### REQUIREMENT
The pictures do not belong in the copy. Restate all of the records word for word.
++++++++++++++++++++
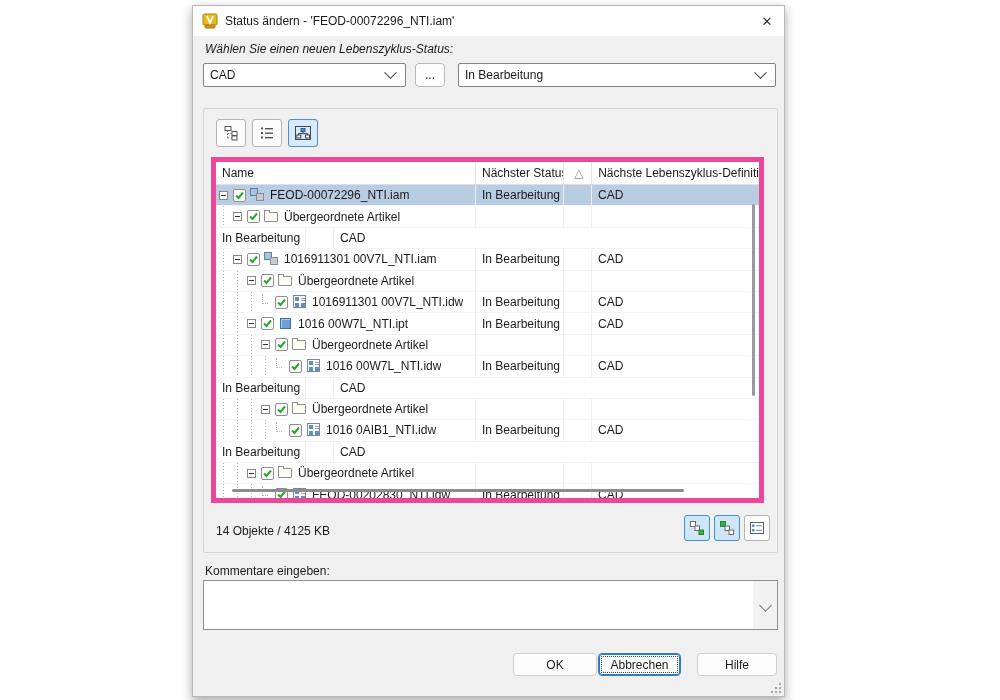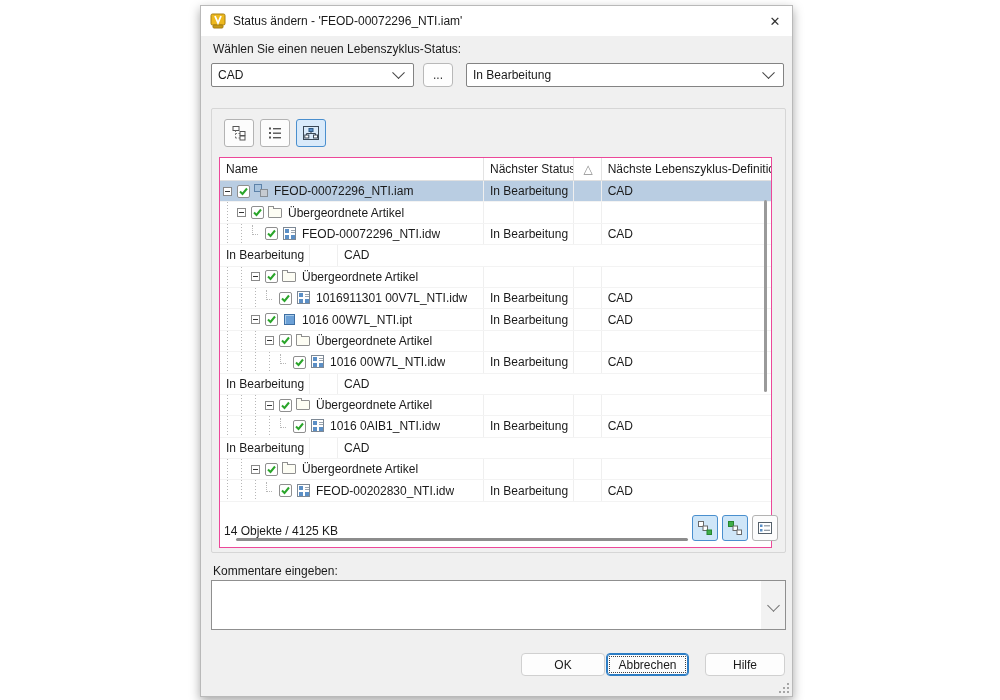--- a/index.html
+++ b/index.html
@@ -9,7 +9,7 @@
     -webkit-font-smoothing:antialiased;
   }
   .dialog{
-    position:absolute;left:200px;top:5px;width:593px;height:692px;
+    position:absolute;left:192px;top:5px;width:593px;height:692px;
     background:#f0f0f0;border:1px solid #b9b9b9;box-shadow:0 4px 10px rgba(0,0,0,.35);
     box-sizing:border-box;
   }

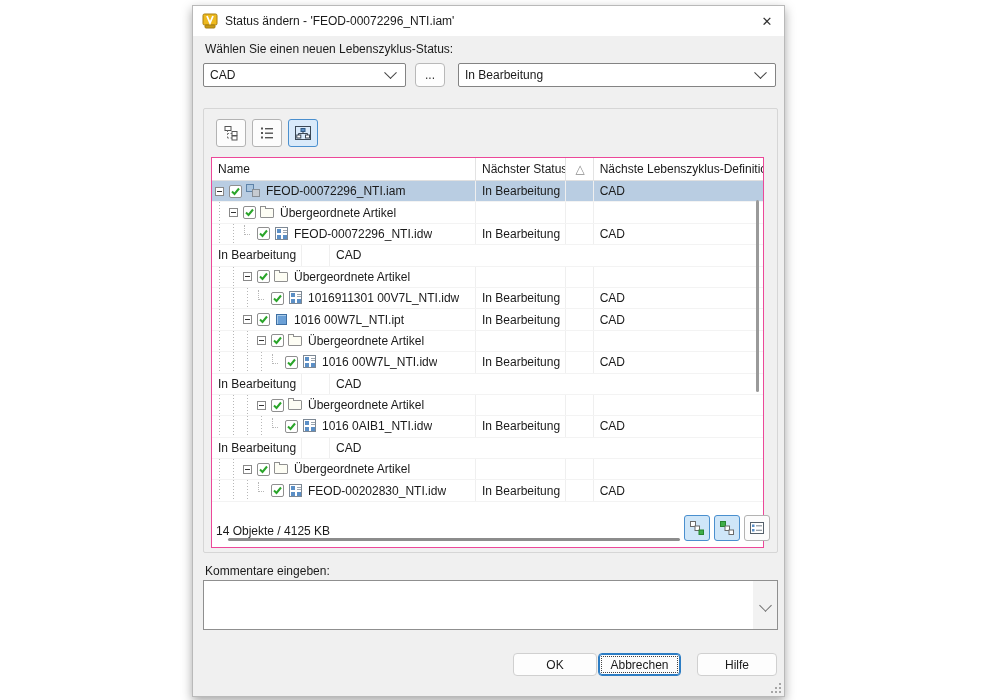--- a/index.html
+++ b/index.html
@@ -21,7 +21,7 @@
     font-size:13px;color:#333;cursor:default;flex:none;}
   
   .lbl{position:absolute;left:12px;white-space:nowrap;}
-  .lbl-choose{top:36px;}
+  .lbl-choose{top:36px;font-style:italic;}
   .combo{
     position:absolute;height:24px;background:#fff;border:1px solid #838383;border-radius:2px;
     box-sizing:border-box;display:flex;align-items:center;

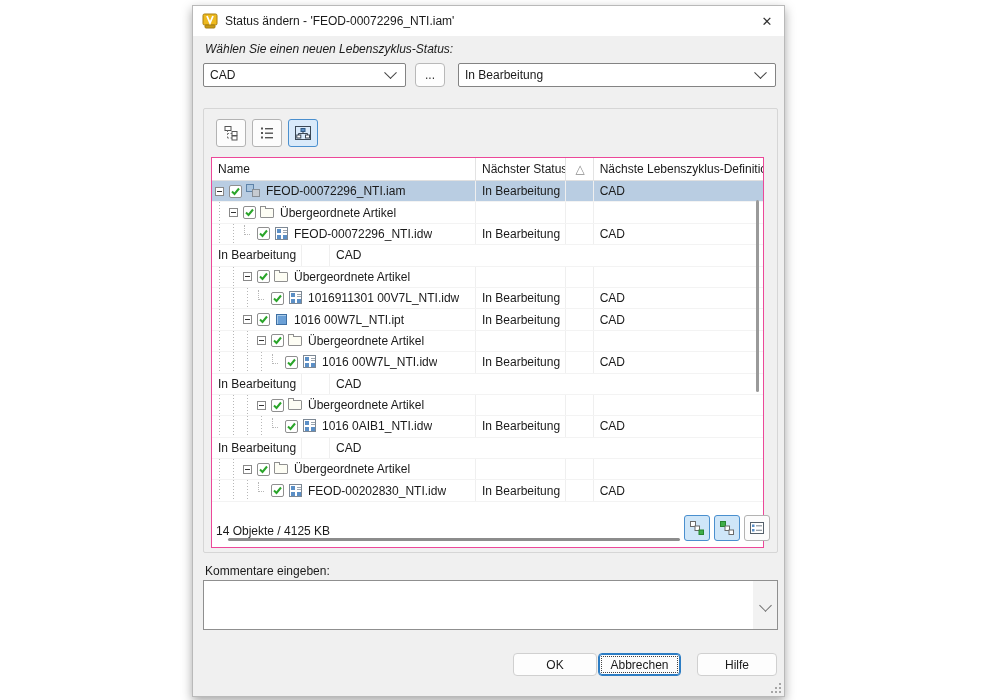--- a/index.html
+++ b/index.html
@@ -47,8 +47,8 @@
   .vbtn.active{background:#d9eafa;border:1px solid #4a8fce;}
   
   .table{
-    position:absolute;left:7px;top:48px;width:553px;height:391px;background:#fff;
-    border:1px solid #ec4899;box-sizing:border-box;overflow:hidden;
+    position:absolute;left:7px;top:48px;width:553px;height:346px;background:#fff;
+    border:5px solid #ec4899;box-sizing:border-box;overflow:hidden;
   }
   .thead{display:flex;height:22px;border-bottom:1px solid #e0e0e0;background:#fff;}
   .thead .cell{display:flex;align-items:center;box-sizing:border-box;

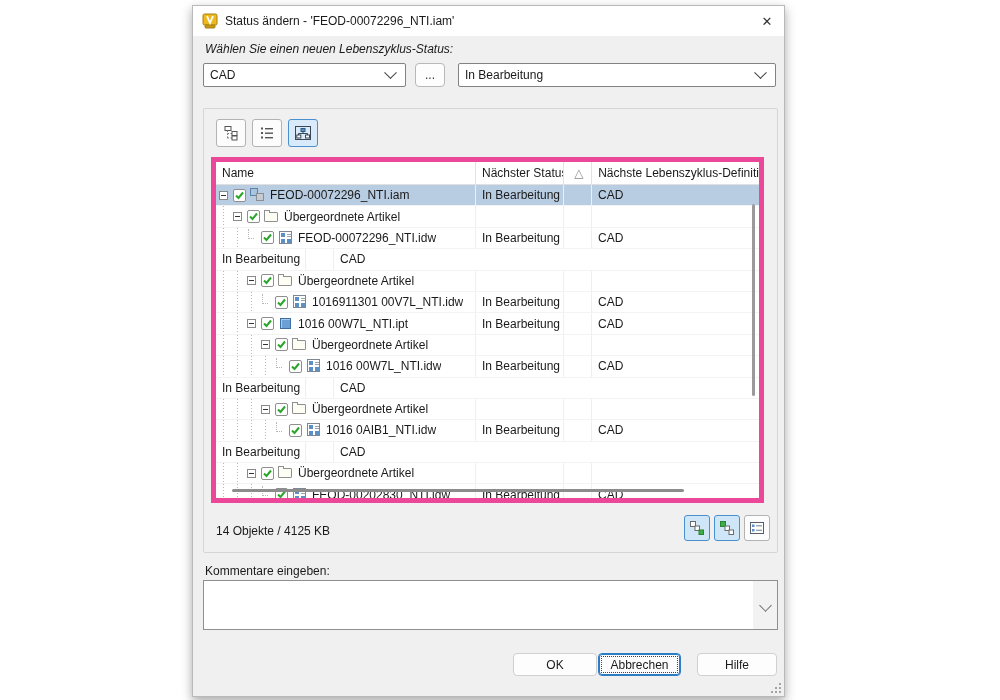--- a/index.html
+++ b/index.html
@@ -224,25 +224,6 @@
             <div class="cell c-def"></div>
           </div>
           <div class="trow">
-            <div class="cell c-name">
-              <span class="guide"></span>
-              <span class="guide"></span>
-              <span class="elbow"></span>
-              <span class="cb">
-                <svg width="11" height="11" viewBox="0 0 11 11">
-                  <polyline points="2,5.5 4.5,8 9,2.5" fill="none" stroke="#2aa52a" stroke-width="2"></polyline>
-                </svg>
-              </span>
-              <span class="fic fic-idw">
-                <span class="fr"></span>
-                <span class="s1"></span>
-                <span class="l1"></span>
-                <span class="l2"></span>
-                <span class="s2"></span>
-                <span class="s3"></span>
-              </span>
-              <span class="nlabel">FEOD-00072296_NTI.idw</span>
-            </div>
             <div class="cell c-status">In Bearbeitung</div>
             <div class="cell c-warn"></div>
             <div class="cell c-def">CAD</div>

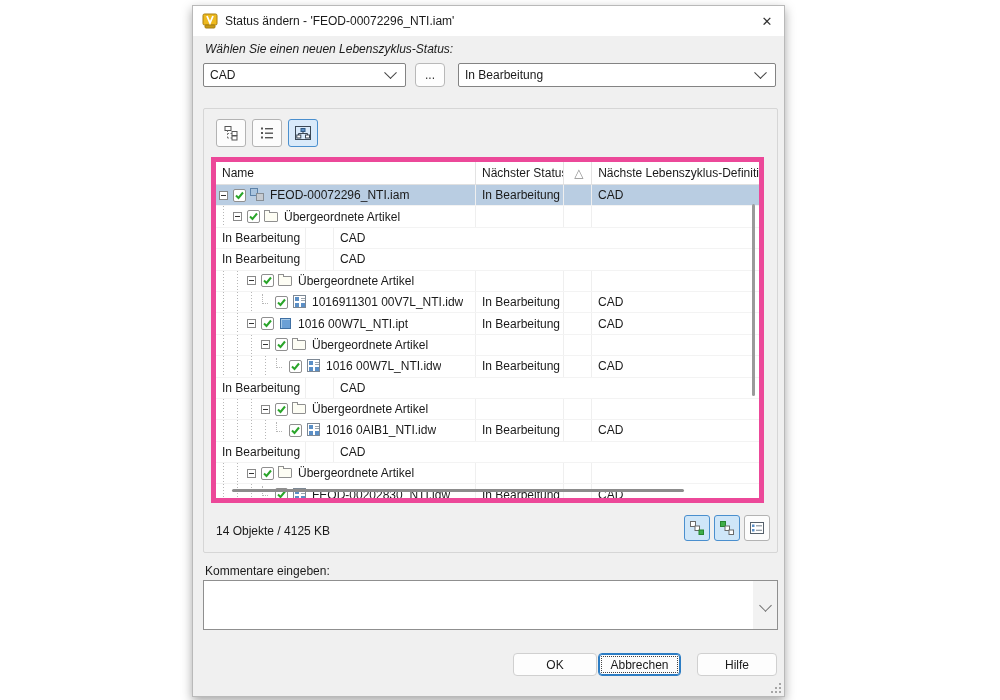--- a/index.html
+++ b/index.html
@@ -229,6 +229,20 @@
             <div class="cell c-def">CAD</div>
           </div>
           <div class="trow">
+            <div class="cell c-name">
+              <span class="guide"></span>
+              <span class="exp"></span>
+              <span class="cb">
+                <svg width="11" height="11" viewBox="0 0 11 11">
+                  <polyline points="2,5.5 4.5,8 9,2.5" fill="none" stroke="#2aa52a" stroke-width="2"></polyline>
+                </svg>
+              </span>
+              <span class="fic fic-iam">
+                <span class="cu1"></span>
+                <span class="cu2"></span>
+              </span>
+              <span class="nlabel">1016911301 00V7L_NTI.iam</span>
+            </div>
             <div class="cell c-status">In Bearbeitung</div>
             <div class="cell c-warn"></div>
             <div class="cell c-def">CAD</div>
++++++++++++++++++++
### REPLY TO THE EXERCISE
--- a/index.html
+++ b/index.html
@@ -9,7 +9,7 @@
     -webkit-font-smoothing:antialiased;
   }
   .dialog{
-    position:absolute;left:200px;top:5px;width:593px;height:692px;
+    position:absolute;left:192px;top:5px;width:593px;height:692px;
     background:#f0f0f0;border:1px solid #b9b9b9;box-shadow:0 4px 10px rgba(0,0,0,.35);
     box-sizing:border-box;
   }

--- a/index.html
+++ b/index.html
@@ -21,7 +21,7 @@
     font-size:13px;color:#333;cursor:default;flex:none;}
   
   .lbl{position:absolute;left:12px;white-space:nowrap;}
-  .lbl-choose{top:36px;}
+  .lbl-choose{top:36px;font-style:italic;}
   .combo{
     position:absolute;height:24px;background:#fff;border:1px solid #838383;border-radius:2px;
     box-sizing:border-box;display:flex;align-items:center;

--- a/index.html
+++ b/index.html
@@ -47,8 +47,8 @@
   .vbtn.active{background:#d9eafa;border:1px solid #4a8fce;}
   
   .table{
-    position:absolute;left:7px;top:48px;width:553px;height:391px;background:#fff;
-    border:1px solid #ec4899;box-sizing:border-box;overflow:hidden;
+    position:absolute;left:7px;top:48px;width:553px;height:346px;background:#fff;
+    border:5px solid #ec4899;box-sizing:border-box;overflow:hidden;
   }
   .thead{display:flex;height:22px;border-bottom:1px solid #e0e0e0;background:#fff;}
   .thead .cell{display:flex;align-items:center;box-sizing:border-box;

--- a/index.html
+++ b/index.html
@@ -224,25 +224,6 @@
             <div class="cell c-def"></div>
           </div>
           <div class="trow">
-            <div class="cell c-name">
-              <span class="guide"></span>
-              <span class="guide"></span>
-              <span class="elbow"></span>
-              <span class="cb">
-                <svg width="11" height="11" viewBox="0 0 11 11">
-                  <polyline points="2,5.5 4.5,8 9,2.5" fill="none" stroke="#2aa52a" stroke-width="2"></polyline>
-                </svg>
-              </span>
-              <span class="fic fic-idw">
-                <span class="fr"></span>
-                <span class="s1"></span>
-                <span class="l1"></span>
-                <span class="l2"></span>
-                <span class="s2"></span>
-                <span class="s3"></span>
-              </span>
-              <span class="nlabel">FEOD-00072296_NTI.idw</span>
-            </div>
             <div class="cell c-status">In Bearbeitung</div>
             <div class="cell c-warn"></div>
             <div class="cell c-def">CAD</div>

--- a/index.html
+++ b/index.html
@@ -229,6 +229,20 @@
             <div class="cell c-def">CAD</div>
           </div>
           <div class="trow">
+            <div class="cell c-name">
+              <span class="guide"></span>
+              <span class="exp"></span>
+              <span class="cb">
+                <svg width="11" height="11" viewBox="0 0 11 11">
+                  <polyline points="2,5.5 4.5,8 9,2.5" fill="none" stroke="#2aa52a" stroke-width="2"></polyline>
+                </svg>
+              </span>
+              <span class="fic fic-iam">
+                <span class="cu1"></span>
+                <span class="cu2"></span>
+              </span>
+              <span class="nlabel">1016911301 00V7L_NTI.iam</span>
+            </div>
             <div class="cell c-status">In Bearbeitung</div>
             <div class="cell c-warn"></div>
             <div class="cell c-def">CAD</div>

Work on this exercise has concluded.